What you will do:
The answer must consist solely of the lines below starting at the one containing "used as baseline." and ending at the one containing "- ProSe Target", repeated exactly, with both ends included and all pictures omitted.

::: Given records

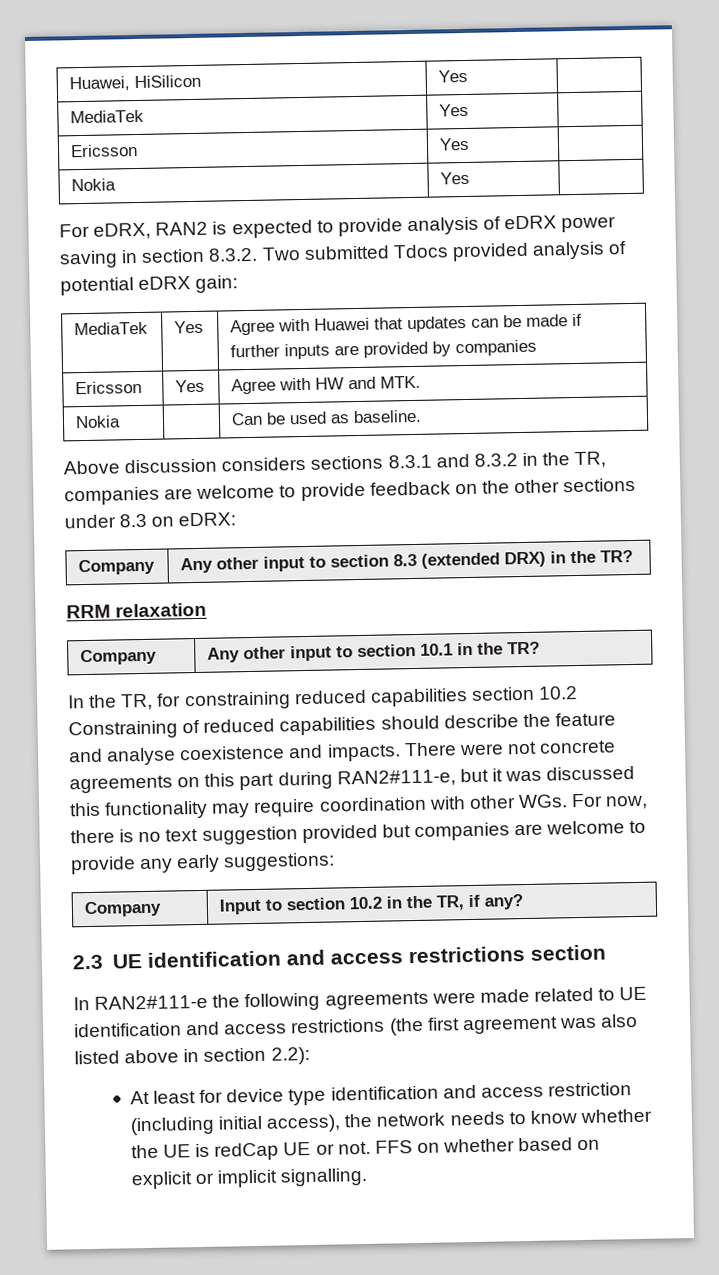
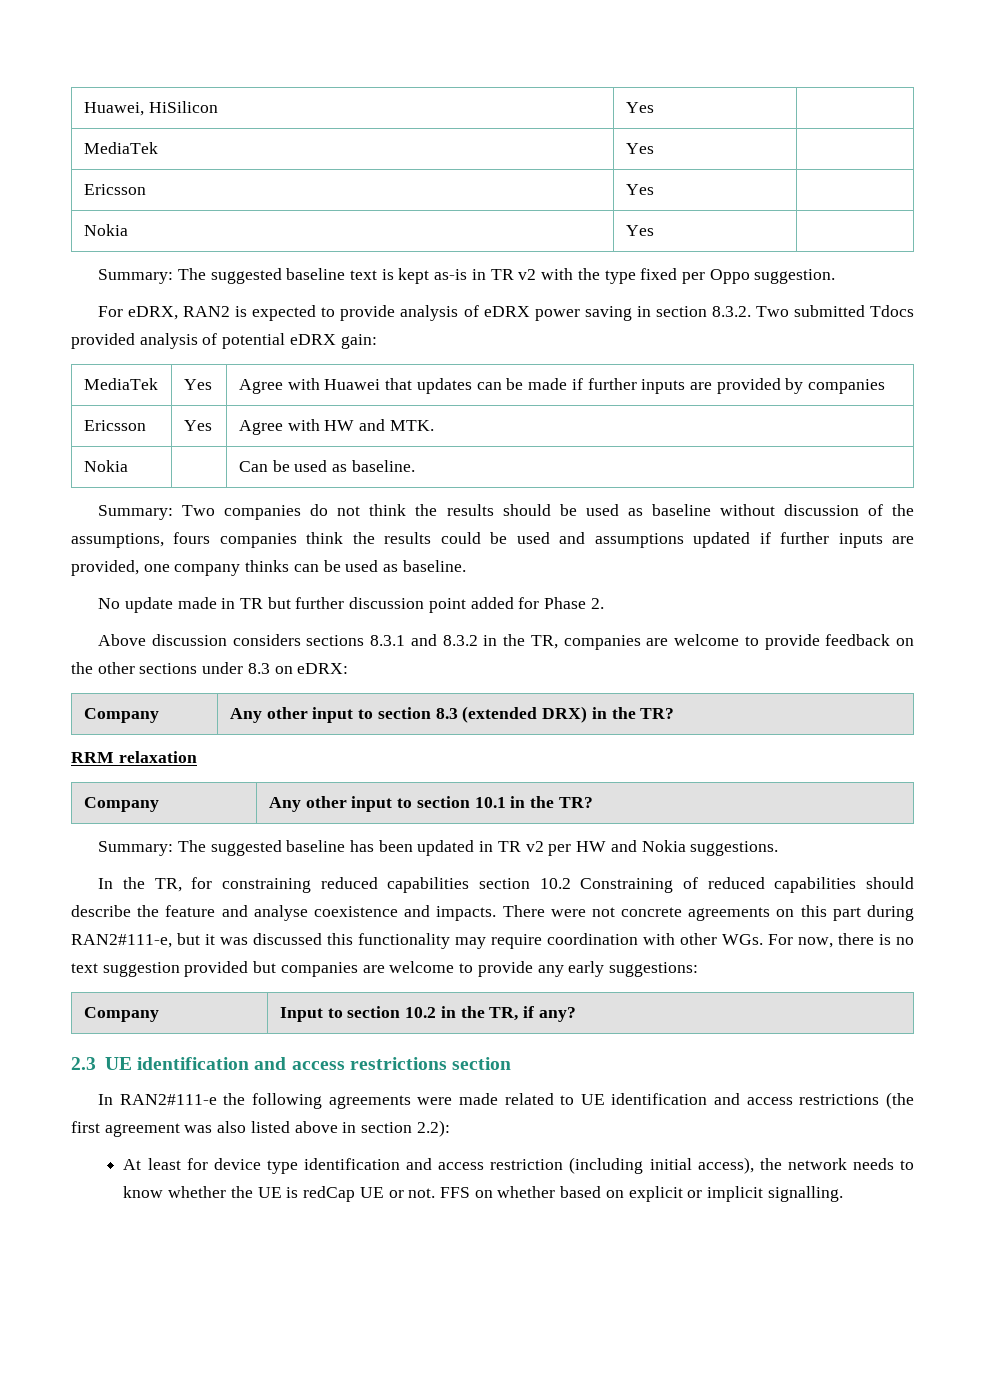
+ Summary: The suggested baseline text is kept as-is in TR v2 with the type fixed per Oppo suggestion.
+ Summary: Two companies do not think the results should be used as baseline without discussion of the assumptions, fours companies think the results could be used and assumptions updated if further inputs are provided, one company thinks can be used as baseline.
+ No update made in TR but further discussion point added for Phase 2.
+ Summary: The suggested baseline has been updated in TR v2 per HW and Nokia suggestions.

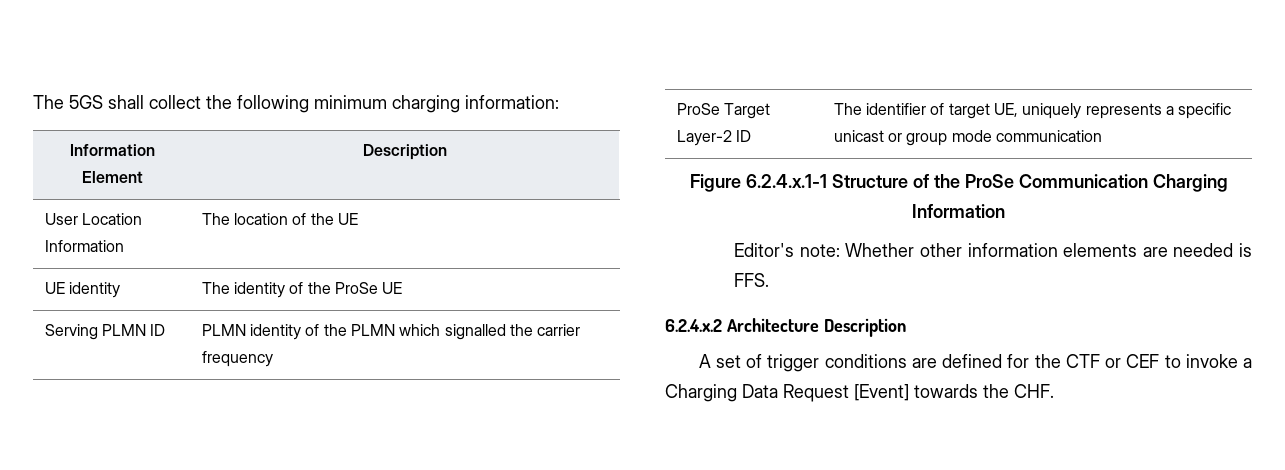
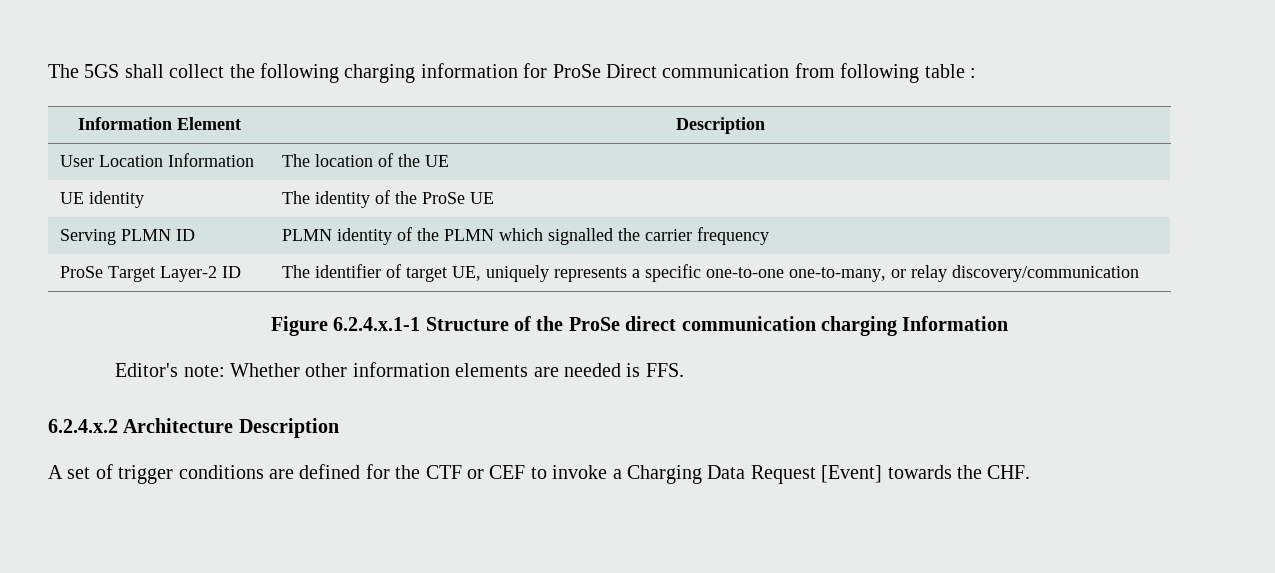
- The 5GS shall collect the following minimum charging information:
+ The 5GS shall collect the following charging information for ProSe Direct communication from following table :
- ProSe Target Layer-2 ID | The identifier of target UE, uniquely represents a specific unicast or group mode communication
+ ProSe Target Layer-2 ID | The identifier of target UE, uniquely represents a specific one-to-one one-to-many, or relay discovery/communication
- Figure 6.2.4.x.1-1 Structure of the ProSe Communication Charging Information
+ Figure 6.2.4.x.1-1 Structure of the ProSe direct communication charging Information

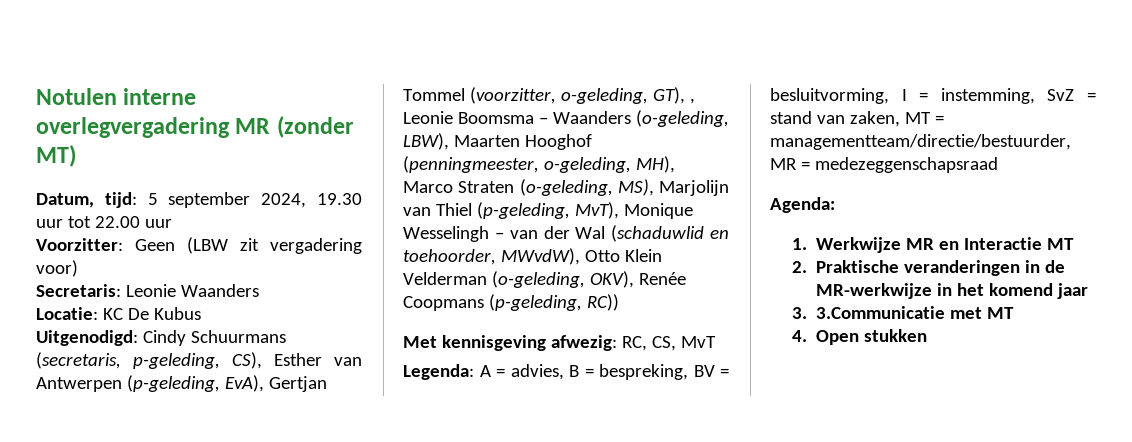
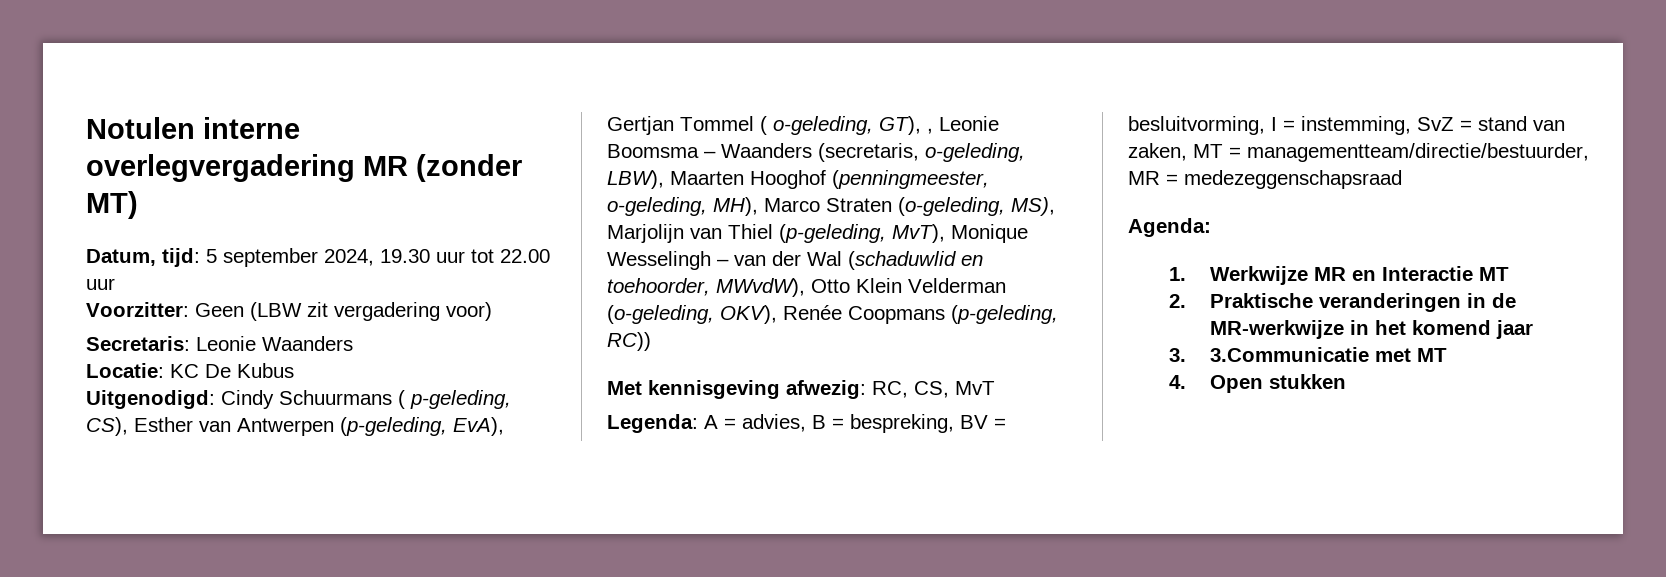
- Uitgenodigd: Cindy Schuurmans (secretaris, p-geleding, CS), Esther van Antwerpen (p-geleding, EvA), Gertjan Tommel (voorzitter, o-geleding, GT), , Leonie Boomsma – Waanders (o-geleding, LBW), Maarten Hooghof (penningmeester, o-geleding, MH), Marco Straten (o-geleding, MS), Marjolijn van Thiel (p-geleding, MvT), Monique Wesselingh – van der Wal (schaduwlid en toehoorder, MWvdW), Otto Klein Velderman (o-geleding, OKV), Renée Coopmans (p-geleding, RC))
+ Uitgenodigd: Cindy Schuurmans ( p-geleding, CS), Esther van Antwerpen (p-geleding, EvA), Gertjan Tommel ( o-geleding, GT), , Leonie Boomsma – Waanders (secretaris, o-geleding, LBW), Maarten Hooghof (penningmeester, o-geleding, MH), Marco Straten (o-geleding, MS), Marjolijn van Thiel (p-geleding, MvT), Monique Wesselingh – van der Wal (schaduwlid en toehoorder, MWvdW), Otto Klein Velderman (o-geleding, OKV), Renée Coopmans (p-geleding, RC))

::::::

Solution:
+ Summary: Two companies do not think the results should be used as baseline without discussion of the assumptions, fours companies think the results could be used and assumptions updated if further inputs are provided, one company thinks can be used as baseline.
+ No update made in TR but further discussion point added for Phase 2.
+ Summary: The suggested baseline has been updated in TR v2 per HW and Nokia suggestions.

- The 5GS shall collect the following minimum charging information:
+ The 5GS shall collect the following charging information for ProSe Direct communication from following table :
- ProSe Target Layer-2 ID | The identifier of target UE, uniquely represents a specific unicast or group mode communication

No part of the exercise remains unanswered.